Bank’s liquidity: how can they solve the problem of liquidity?
It is widespread that banks always had a principal role in all contemporary financial systems. The basic part of them, commonly, is the change of fluid store liabilities into illiquid resources, for example, advances; this makes banks by and large defenceless against liquidity risk. Due to the potential risks in global financial environment, it has to be assured that a financial institution, such as a bank, is able to continue to perform its fundamental role. Liquidity speaks to the limit of a bank to subsidize increments in resources and meet out of this world due, without bringing about unsatisfactory misfortunes (Basel Committee, 2008a). In other words, we could define that liquidity is assuring access to cash when it is needed. Bank’s liquidity is about the confidence of counterparties and depositors in the institution and its perceived solvency or capital adequacy. Since liquidity costs, it should be in balance because banks have to meet all the regulations, therefore it should exist a manager of liquidity risk. This risk tries to secure a bank’s ability to carry out this fundamental role.
After the global financial turmoil (2008) many banks had negative effect because they could not follow the agreement to fund liquidity and their ability to do business in financial markets without causing important price impact (market liquidity) led to the condition that weakens liquidity and put in danger the global financial stability. There were two important trends that supported the easily broken funding framework at some banks, before the financial crisis. Firstly, instead of stable retail deposits or longer-term debt, there was a rising dependence on short-term wholesale funding. Secondly, banks collected large amounts of assets that turned out to be less liquid than anticipated especially the securitized debt instruments, such as collateralized debt obligations and residentials mortgage-backed securities. In demanded market conditions, banks could not convert into collateral these assets in nonpublic markets. After the above-mentioned problems, the Basel Committee developed the liquidity coverage ratio (LCR), which is to encourage the endurance of bank liquidity and restrict the need for public aid, and the net stable funding ratio (NSFR), which is created to advertise a more stable funding profile regarding to the maturity profile of assets, decreasing the prior of banks to funding-liquidity risk. The whole this situation central banks are the most reliable provider of liquidity; thus, they are playing a major role in the solvency of banks liquidity.

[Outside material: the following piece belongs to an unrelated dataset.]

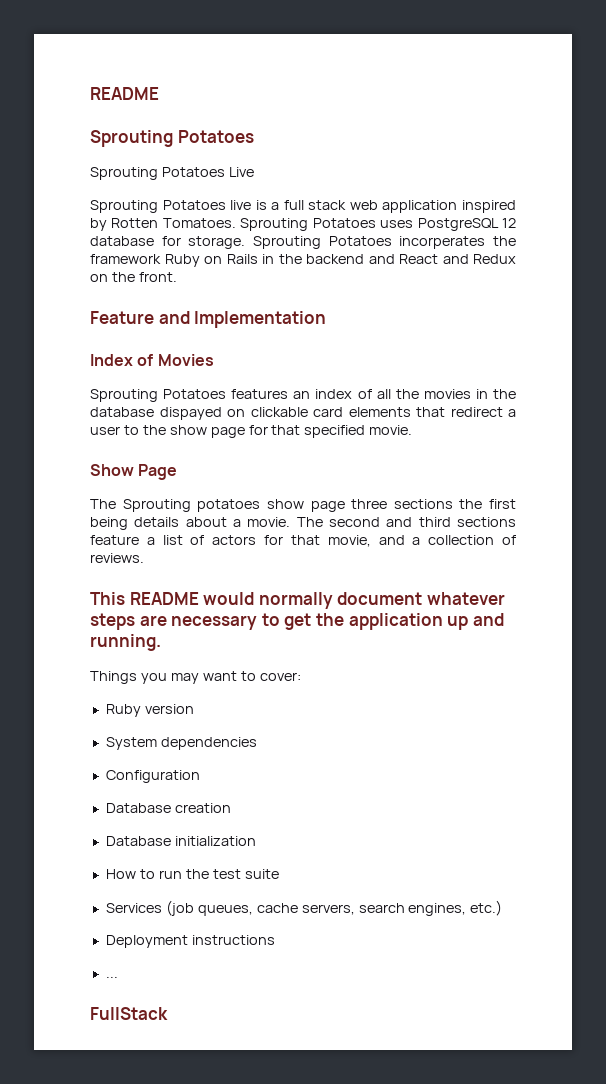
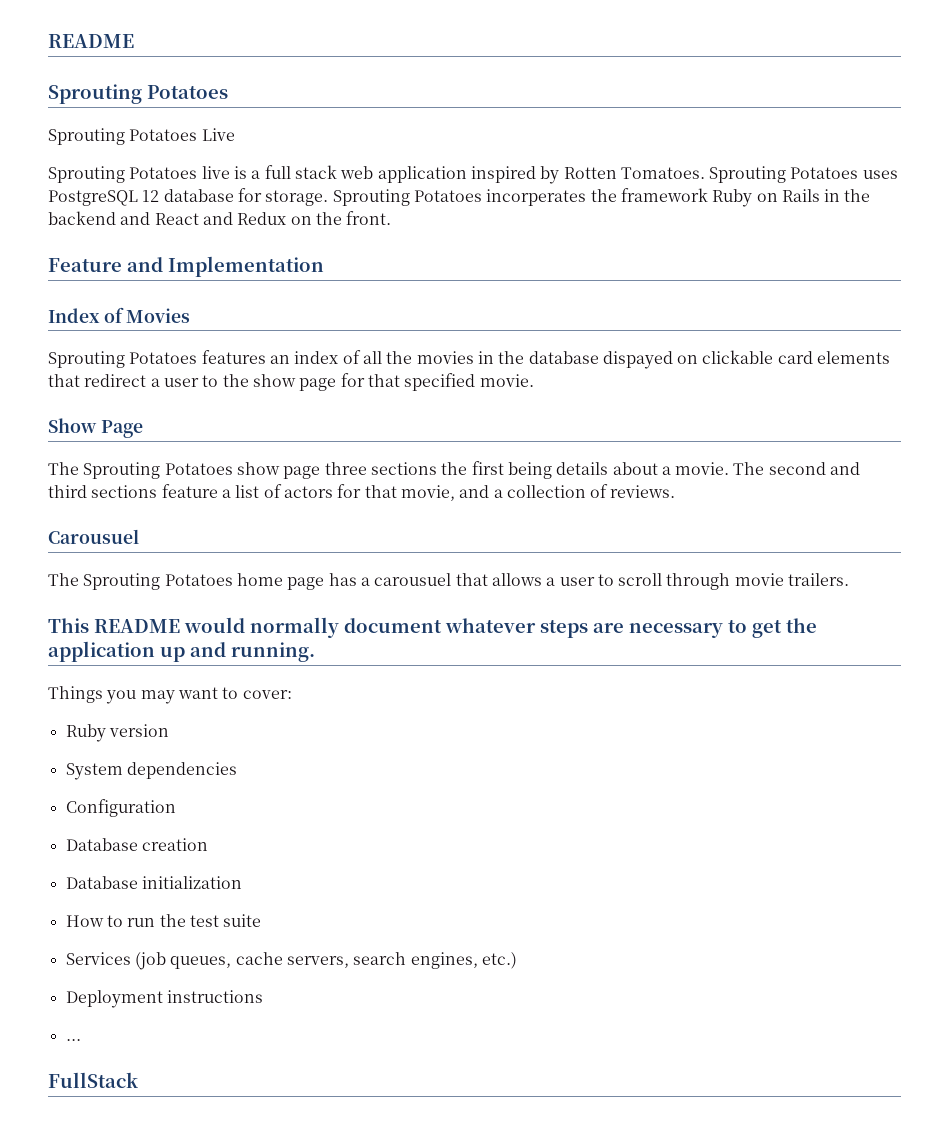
[197,499,261,512] potatoes -> [164,463,233,475] Potatoes
(144, 558) none -> [48,529,139,544] [48,573,850,590] // Carousuel // The Sprouting Potatoes home page has a carousuel that allows a user to scroll through movie trailers.

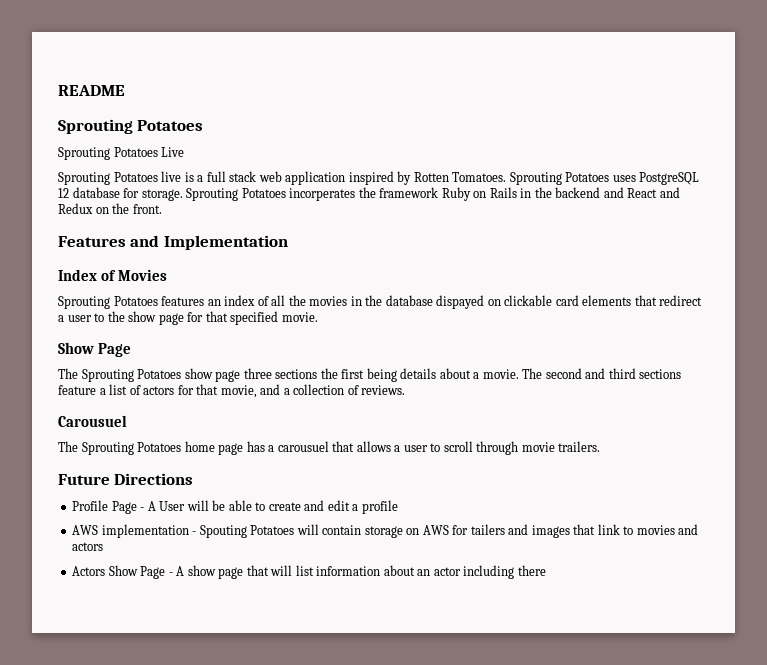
[48,258,122,272] Feature -> [58,236,126,247] Features
[48,617,817,638] [48,641,315,662] [48,686,292,704] [65,724,169,742] [65,762,237,780] [65,799,176,817] [65,838,208,851] [65,876,242,889] [65,914,262,927] [65,952,517,970] [65,990,263,1008] [65,1039,81,1041] [48,1072,138,1088] This README would normally document whatever steps are necessary to get the application up and running. // Things you may want to cover: // Ruby version // System dependencies // Configuration // Database creation // Database initialization // How to run the test suite // Services (job queues, cache servers, search engines, etc.) // Deployment instructions // ... // FullStack -> [58,473,194,485] [72,500,398,514] [72,524,699,538] [72,542,104,551] [72,565,546,579] Future Directions // Profile Page - A User will be able to create and edit a profile // AWS implementation - Spouting Potatoes will contain storage on AWS for tailers and images that link to movies and actors // Actors Show Page - A show page that will list information about an actor including there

Impact of financial crisis to liquidity risk
Before the credit crisis, it was, for the most part of the world, that liquidity risk was comprehended. In any case, it was maybe not completely valued that financial advancement and global market evolutions had changed certain aspects of liquidity risk in essential ways lately. The effects of these improvements turned out to be strikingly obvious during the recent turmoil.
3.1 Dependence on capital markets
In the first place, the subsidising of major banks has moved towards a more prominent dependence on wholesale subsidising (wholesale deposits, repurchase obligations and other currency market instruments) from institutional and corporate speculators (both financial and non-financial)-a commonly more unstable resousrce of subsidizing than conventional retail deposits. At time of serious market stress, modern wholesale financial specialists tend to display intense hazard avoidance. This was made obvious by the extreme funding issues experienced in 2008 by major U.S. investment banks that had an unstable retail deposit base. At such circumstances, speculators can request higher pay for risk and better rebates to collateral assets with doubtful cash flows, demand banks to approve liabilities at greatly shorter developments, or reject to enlarge financing. In these cases, refinancing sources have to be encountered rapidly to supplant the loss of financing.